## [Dataset excerpts]
== == ==

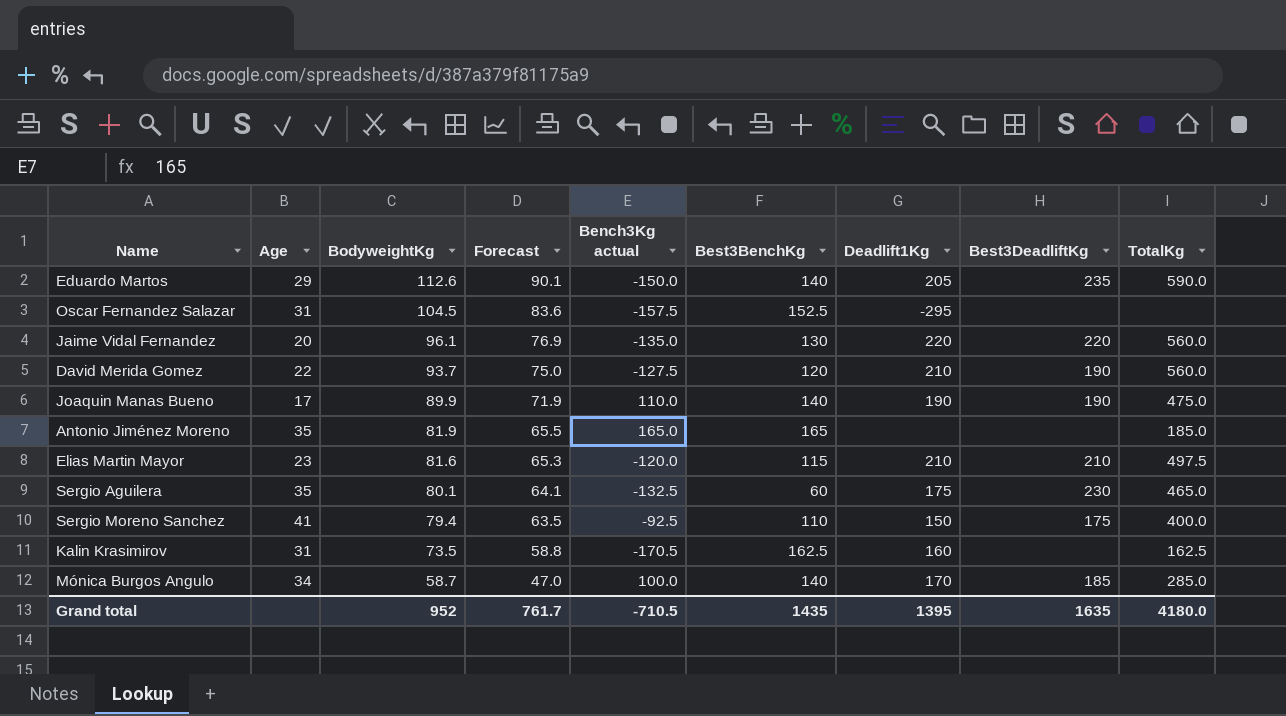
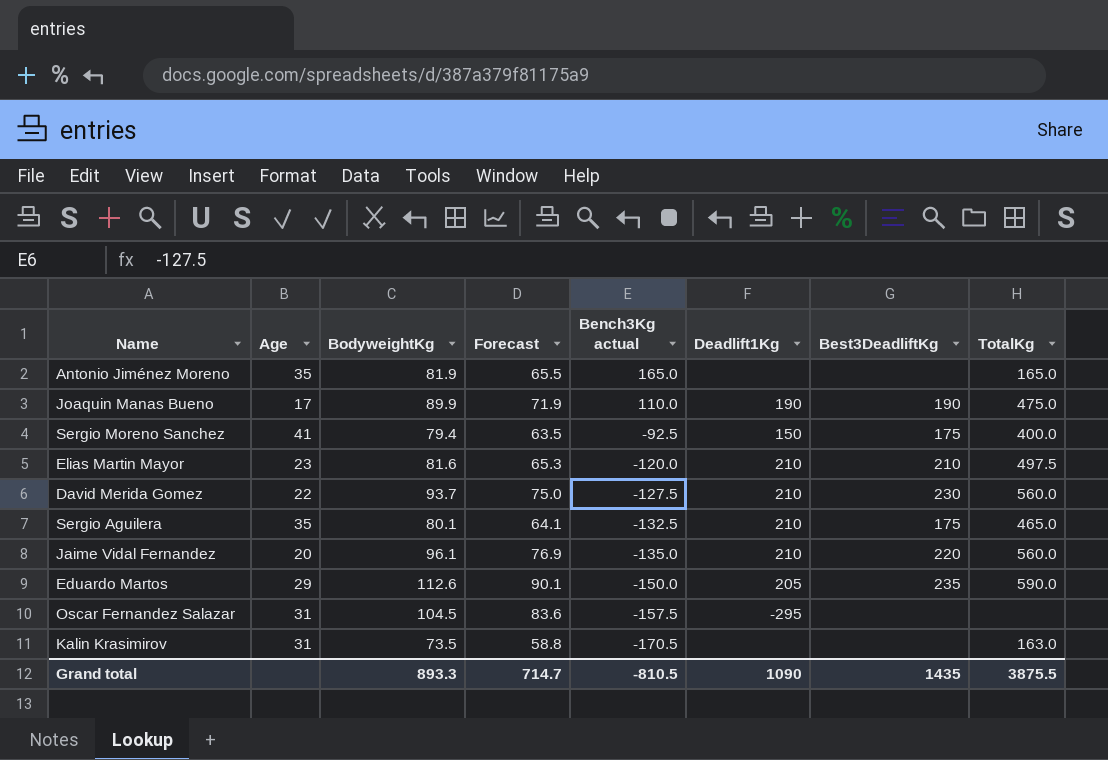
row order: BodyweightKg descending -> Bench3Kg actual descending
column Best3BenchKg | position: 6 -> none
row Mónica Burgos Angulo: 34 | 58.7 | 47.0 | 100.0 | 140 | 170 | 185 | 285.0 -> none
Antonio Jiménez Moreno | TotalKg: 185.0 -> 165.0
David Merida Gomez | Best3DeadliftKg: 190 -> 230
Sergio Aguilera | Deadlift1Kg: 175 -> 210
Sergio Aguilera | Best3DeadliftKg: 230 -> 175
Jaime Vidal Fernandez | Deadlift1Kg: 220 -> 210
Kalin Krasimirov | Deadlift1Kg: 160 -> none
Kalin Krasimirov | TotalKg: 162.5 -> 163.0
Grand total | BodyweightKg: 952 -> 893.3
Grand total | Forecast: 761.7 -> 714.7
Grand total | Bench3Kg actual: -710.5 -> -810.5
Grand total | Deadlift1Kg: 1395 -> 1090
Grand total | Best3DeadliftKg: 1635 -> 1435
Grand total | TotalKg: 4180.0 -> 3875.5

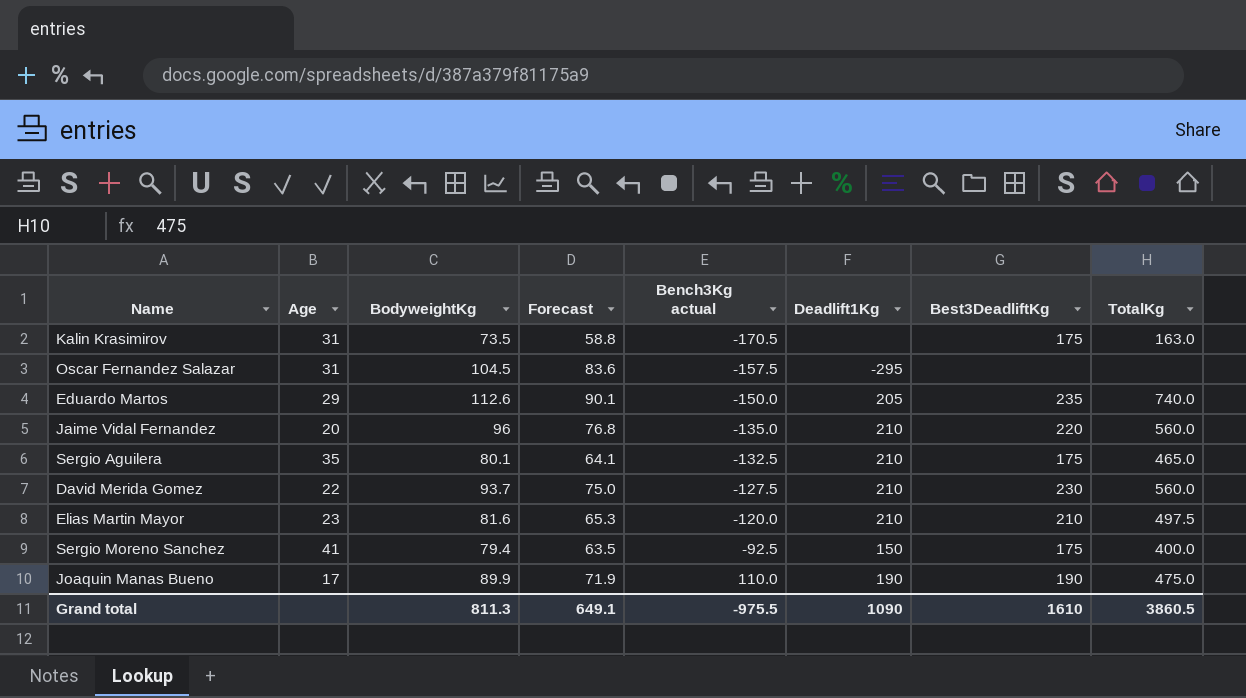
row order: Bench3Kg actual descending -> Bench3Kg actual ascending
row Antonio Jiménez Moreno: 35 | 81.9 | 65.5 | 165.0 | none | none | 165.0 -> none
Kalin Krasimirov | Best3DeadliftKg: none -> 175
Eduardo Martos | TotalKg: 590.0 -> 740.0
Jaime Vidal Fernandez | BodyweightKg: 96.1 -> 96
Jaime Vidal Fernandez | Forecast: 76.9 -> 76.8
Grand total | BodyweightKg: 893.3 -> 811.3
Grand total | Forecast: 714.7 -> 649.1
Grand total | Bench3Kg actual: -810.5 -> -975.5
Grand total | Best3DeadliftKg: 1435 -> 1610
Grand total | TotalKg: 3875.5 -> 3860.5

== == ==

## [Work instruction]
The answer should be an exact restatement of every entry, with the pictures omitted.

## [Result of this task]
row order: BodyweightKg descending -> Bench3Kg actual descending
column Best3BenchKg | position: 6 -> none
row Mónica Burgos Angulo: 34 | 58.7 | 47.0 | 100.0 | 140 | 170 | 185 | 285.0 -> none
Antonio Jiménez Moreno | TotalKg: 185.0 -> 165.0
David Merida Gomez | Best3DeadliftKg: 190 -> 230
Sergio Aguilera | Deadlift1Kg: 175 -> 210
Sergio Aguilera | Best3DeadliftKg: 230 -> 175
Jaime Vidal Fernandez | Deadlift1Kg: 220 -> 210
Kalin Krasimirov | Deadlift1Kg: 160 -> none
Kalin Krasimirov | TotalKg: 162.5 -> 163.0
Grand total | BodyweightKg: 952 -> 893.3
Grand total | Forecast: 761.7 -> 714.7
Grand total | Bench3Kg actual: -710.5 -> -810.5
Grand total | Deadlift1Kg: 1395 -> 1090
Grand total | Best3DeadliftKg: 1635 -> 1435
Grand total | TotalKg: 4180.0 -> 3875.5

row order: Bench3Kg actual descending -> Bench3Kg actual ascending
row Antonio Jiménez Moreno: 35 | 81.9 | 65.5 | 165.0 | none | none | 165.0 -> none
Kalin Krasimirov | Best3DeadliftKg: none -> 175
Eduardo Martos | TotalKg: 590.0 -> 740.0
Jaime Vidal Fernandez | BodyweightKg: 96.1 -> 96
Jaime Vidal Fernandez | Forecast: 76.9 -> 76.8
Grand total | BodyweightKg: 893.3 -> 811.3
Grand total | Forecast: 714.7 -> 649.1
Grand total | Bench3Kg actual: -810.5 -> -975.5
Grand total | Best3DeadliftKg: 1435 -> 1610
Grand total | TotalKg: 3875.5 -> 3860.5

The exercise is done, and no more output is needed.